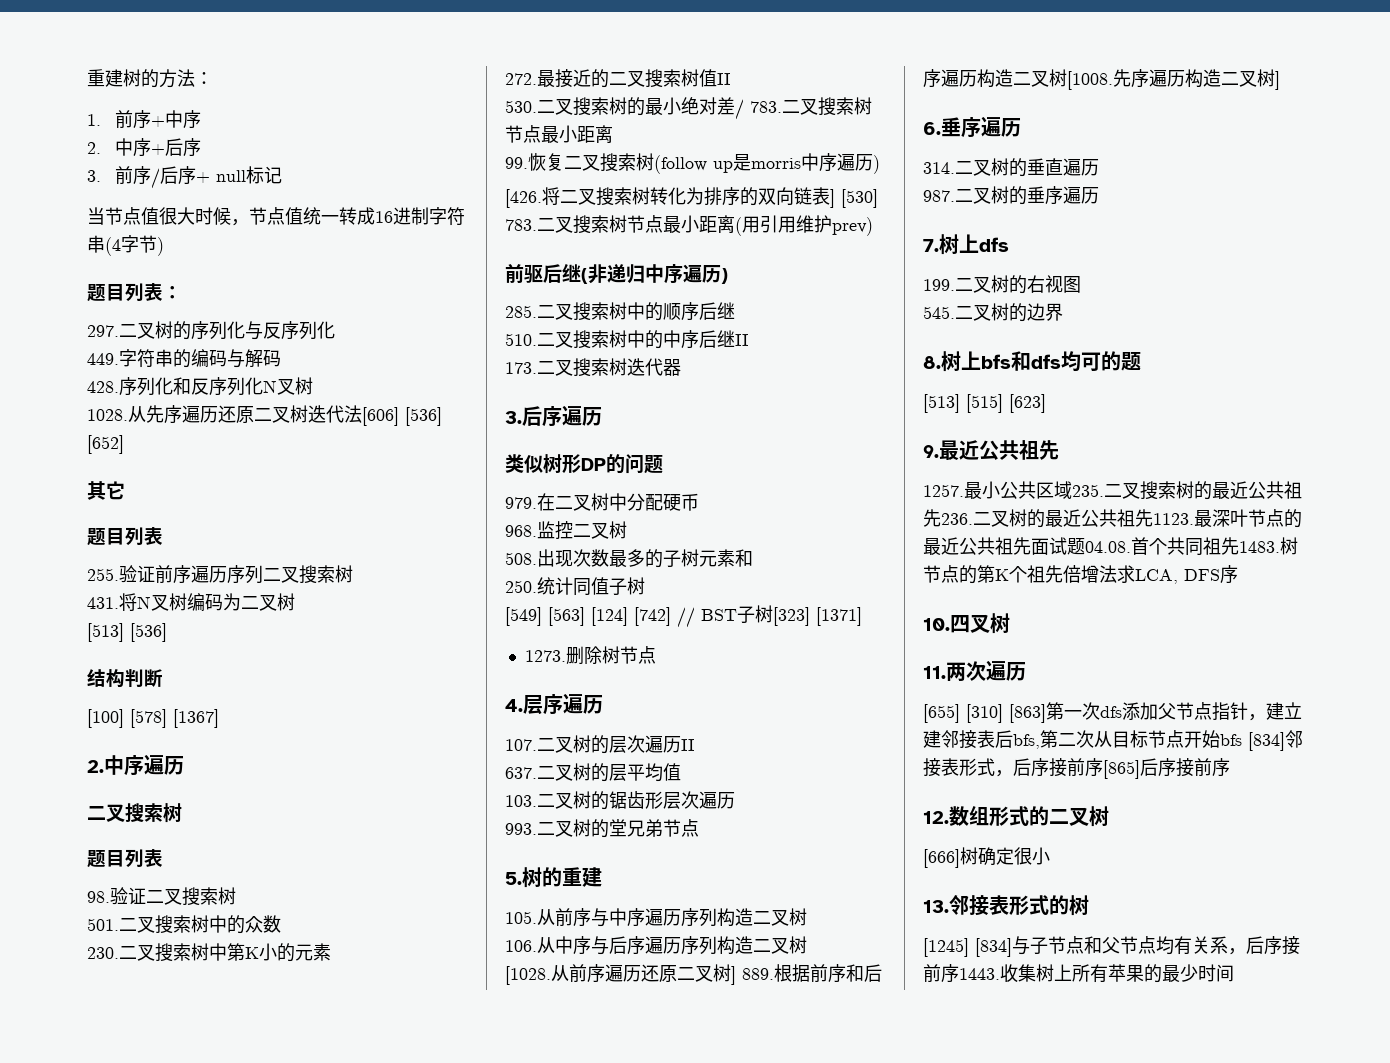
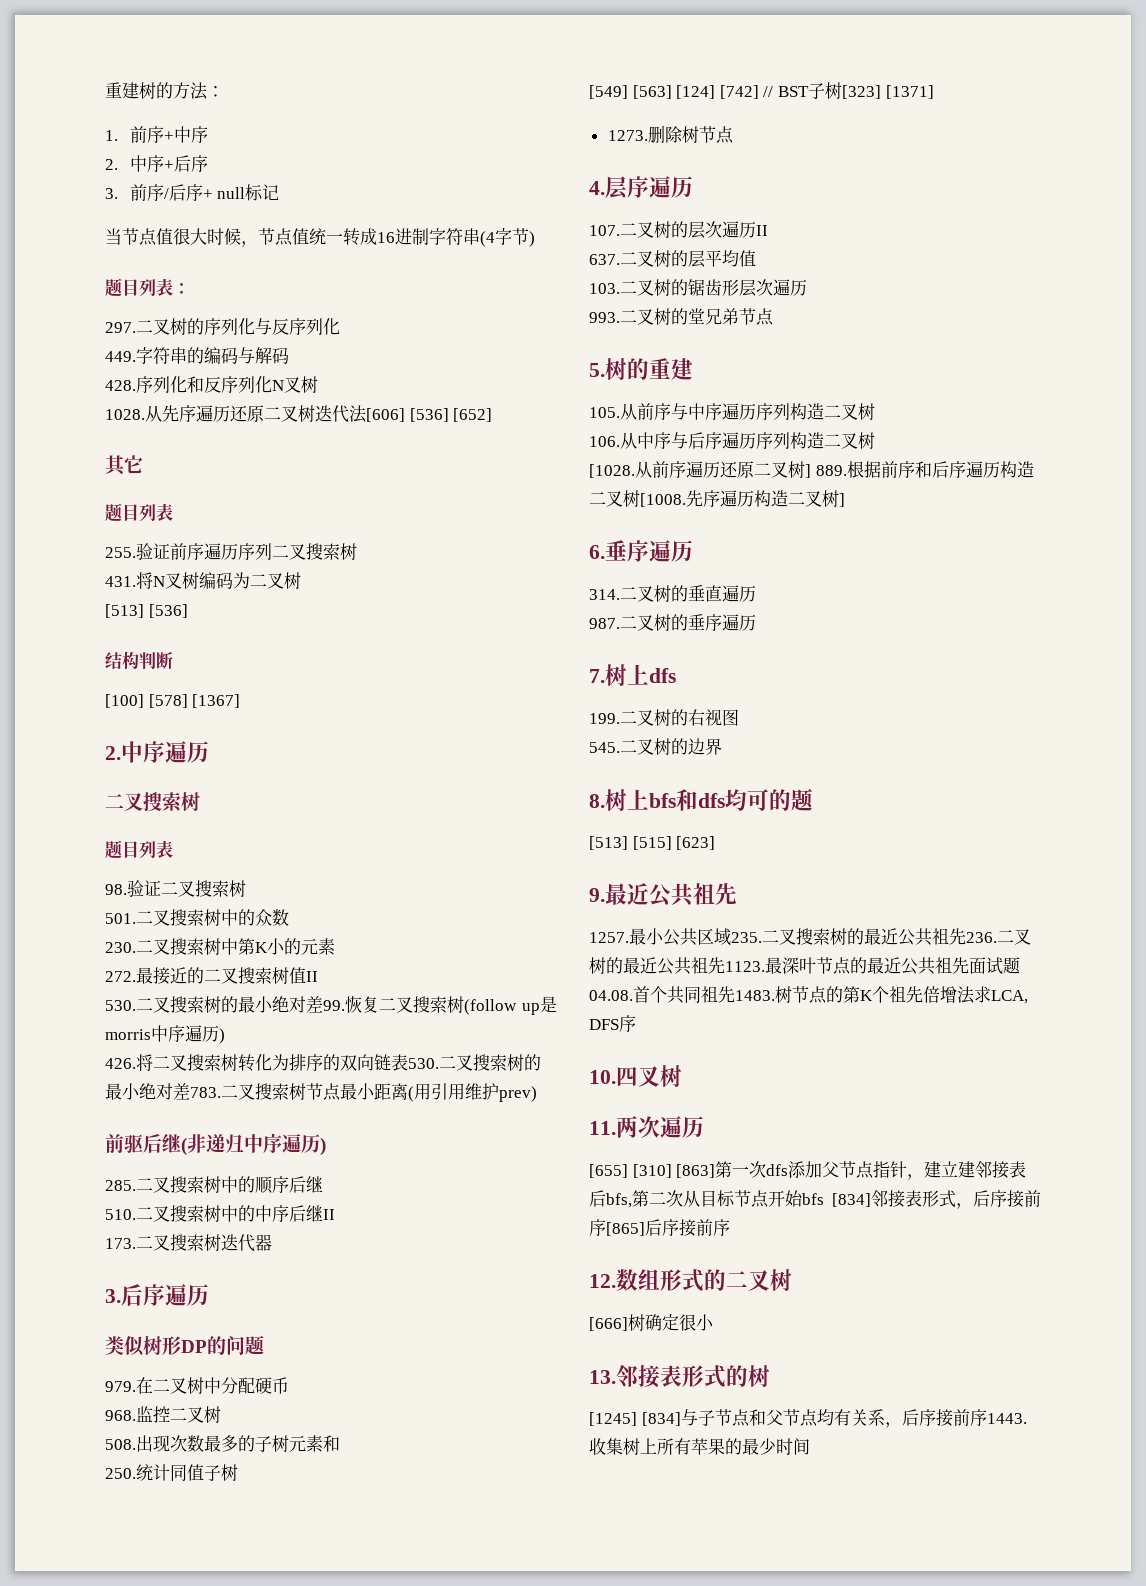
[735,97,872,120] [505,125,613,143] / 783.二叉搜索树节点最小距离 // -> (323, 1004) none
[505,189,542,208] [426. -> [105,1058,136,1069] 426.
[830,189,878,208] ] [530] -> [408,1054,541,1071] [105,1083,190,1100] 530.二叉搜索树的最小绝对差

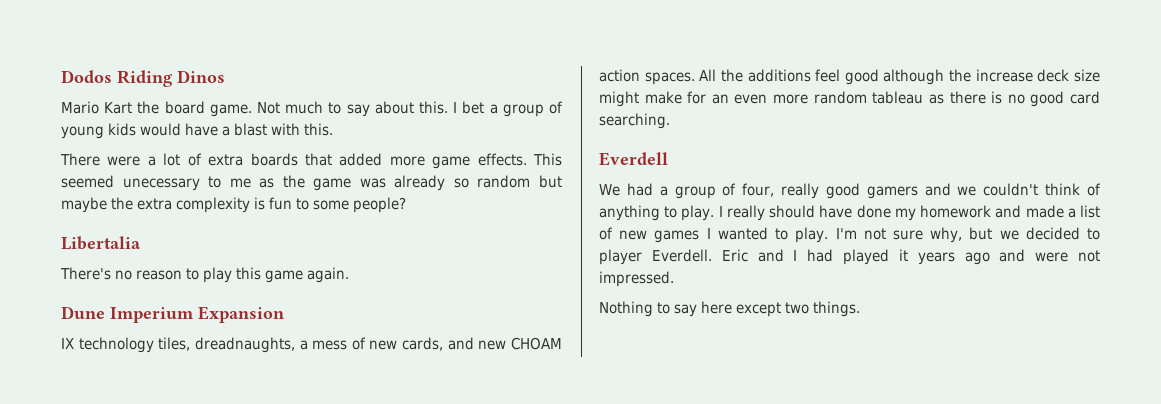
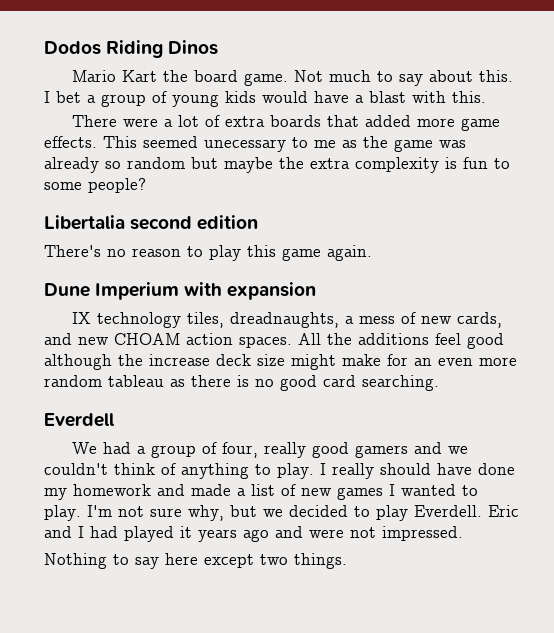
(141, 243) none -> [130,215,259,230] second edition
[198,306,284,323] Expansion -> [184,282,317,300] with expansion
[599,249,642,265] player -> [376,505,408,521] play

-------------------------

TASK DETAILS: Every entry above needs to be duplicated precisely, and none of the pictures should appear.

RESPONSE FOR THIS EXERCISE:
[735,97,872,120] [505,125,613,143] / 783.二叉搜索树节点最小距离 // -> (323, 1004) none
[505,189,542,208] [426. -> [105,1058,136,1069] 426.
[830,189,878,208] ] [530] -> [408,1054,541,1071] [105,1083,190,1100] 530.二叉搜索树的最小绝对差

(141, 243) none -> [130,215,259,230] second edition
[198,306,284,323] Expansion -> [184,282,317,300] with expansion
[599,249,642,265] player -> [376,505,408,521] play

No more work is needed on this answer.